Supplied material:
= Beginning of Section =
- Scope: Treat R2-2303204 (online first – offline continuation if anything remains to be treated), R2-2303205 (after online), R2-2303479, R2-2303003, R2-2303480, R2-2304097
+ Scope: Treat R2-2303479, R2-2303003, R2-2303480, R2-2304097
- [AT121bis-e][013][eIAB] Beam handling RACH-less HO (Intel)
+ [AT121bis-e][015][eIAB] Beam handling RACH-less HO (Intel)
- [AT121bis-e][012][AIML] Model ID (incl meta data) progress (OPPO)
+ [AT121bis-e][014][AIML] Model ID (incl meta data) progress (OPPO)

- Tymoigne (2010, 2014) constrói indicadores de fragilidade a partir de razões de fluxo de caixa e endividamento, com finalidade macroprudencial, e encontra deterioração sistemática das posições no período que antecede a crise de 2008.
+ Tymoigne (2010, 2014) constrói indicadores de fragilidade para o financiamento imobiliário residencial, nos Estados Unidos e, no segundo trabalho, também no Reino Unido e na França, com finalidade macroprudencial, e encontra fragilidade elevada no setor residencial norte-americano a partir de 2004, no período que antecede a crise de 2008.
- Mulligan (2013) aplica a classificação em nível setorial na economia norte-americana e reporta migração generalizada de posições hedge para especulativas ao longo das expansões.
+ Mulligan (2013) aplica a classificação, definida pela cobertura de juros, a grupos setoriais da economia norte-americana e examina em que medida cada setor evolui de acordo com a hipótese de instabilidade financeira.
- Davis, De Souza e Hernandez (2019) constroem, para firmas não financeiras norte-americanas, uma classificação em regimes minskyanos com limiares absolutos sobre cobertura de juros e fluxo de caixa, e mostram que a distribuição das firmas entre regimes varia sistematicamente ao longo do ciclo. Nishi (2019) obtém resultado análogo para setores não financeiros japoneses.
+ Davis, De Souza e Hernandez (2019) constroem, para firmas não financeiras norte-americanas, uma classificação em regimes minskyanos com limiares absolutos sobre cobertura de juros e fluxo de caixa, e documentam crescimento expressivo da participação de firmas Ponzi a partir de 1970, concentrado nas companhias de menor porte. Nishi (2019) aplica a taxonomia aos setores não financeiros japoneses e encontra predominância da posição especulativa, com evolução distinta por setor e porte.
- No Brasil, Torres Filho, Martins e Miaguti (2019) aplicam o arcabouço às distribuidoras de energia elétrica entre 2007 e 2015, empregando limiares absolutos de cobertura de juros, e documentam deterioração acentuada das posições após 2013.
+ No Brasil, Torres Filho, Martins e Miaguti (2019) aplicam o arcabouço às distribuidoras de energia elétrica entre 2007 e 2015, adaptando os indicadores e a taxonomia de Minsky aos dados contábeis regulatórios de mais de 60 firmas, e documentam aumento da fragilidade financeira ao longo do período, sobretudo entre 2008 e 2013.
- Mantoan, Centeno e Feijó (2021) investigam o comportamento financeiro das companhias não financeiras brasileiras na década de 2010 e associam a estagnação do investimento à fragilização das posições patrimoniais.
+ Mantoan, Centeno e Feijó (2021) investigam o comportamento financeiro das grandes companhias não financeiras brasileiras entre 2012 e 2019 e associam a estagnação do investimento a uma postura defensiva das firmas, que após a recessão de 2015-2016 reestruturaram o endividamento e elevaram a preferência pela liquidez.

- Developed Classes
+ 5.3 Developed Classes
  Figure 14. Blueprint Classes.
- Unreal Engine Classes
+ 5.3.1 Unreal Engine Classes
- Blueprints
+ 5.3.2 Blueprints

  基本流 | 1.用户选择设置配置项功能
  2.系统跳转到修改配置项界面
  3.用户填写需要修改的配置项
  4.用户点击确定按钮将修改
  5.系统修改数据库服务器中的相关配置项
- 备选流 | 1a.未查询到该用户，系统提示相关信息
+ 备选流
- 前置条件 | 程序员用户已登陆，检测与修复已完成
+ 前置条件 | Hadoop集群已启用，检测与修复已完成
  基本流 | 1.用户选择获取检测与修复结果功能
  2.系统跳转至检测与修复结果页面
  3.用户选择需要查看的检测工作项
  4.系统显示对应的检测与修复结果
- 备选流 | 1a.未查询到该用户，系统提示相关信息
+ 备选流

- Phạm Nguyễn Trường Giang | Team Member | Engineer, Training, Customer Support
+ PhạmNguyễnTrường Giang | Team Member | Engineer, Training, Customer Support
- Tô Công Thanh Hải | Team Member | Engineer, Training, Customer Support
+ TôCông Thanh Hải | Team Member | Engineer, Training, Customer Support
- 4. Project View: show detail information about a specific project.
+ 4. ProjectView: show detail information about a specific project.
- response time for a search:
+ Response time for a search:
= End of Section =
How to complete this task: Throughout the material, how many lines contain the string "Team"? Answer with the number alone.

Answer area: 4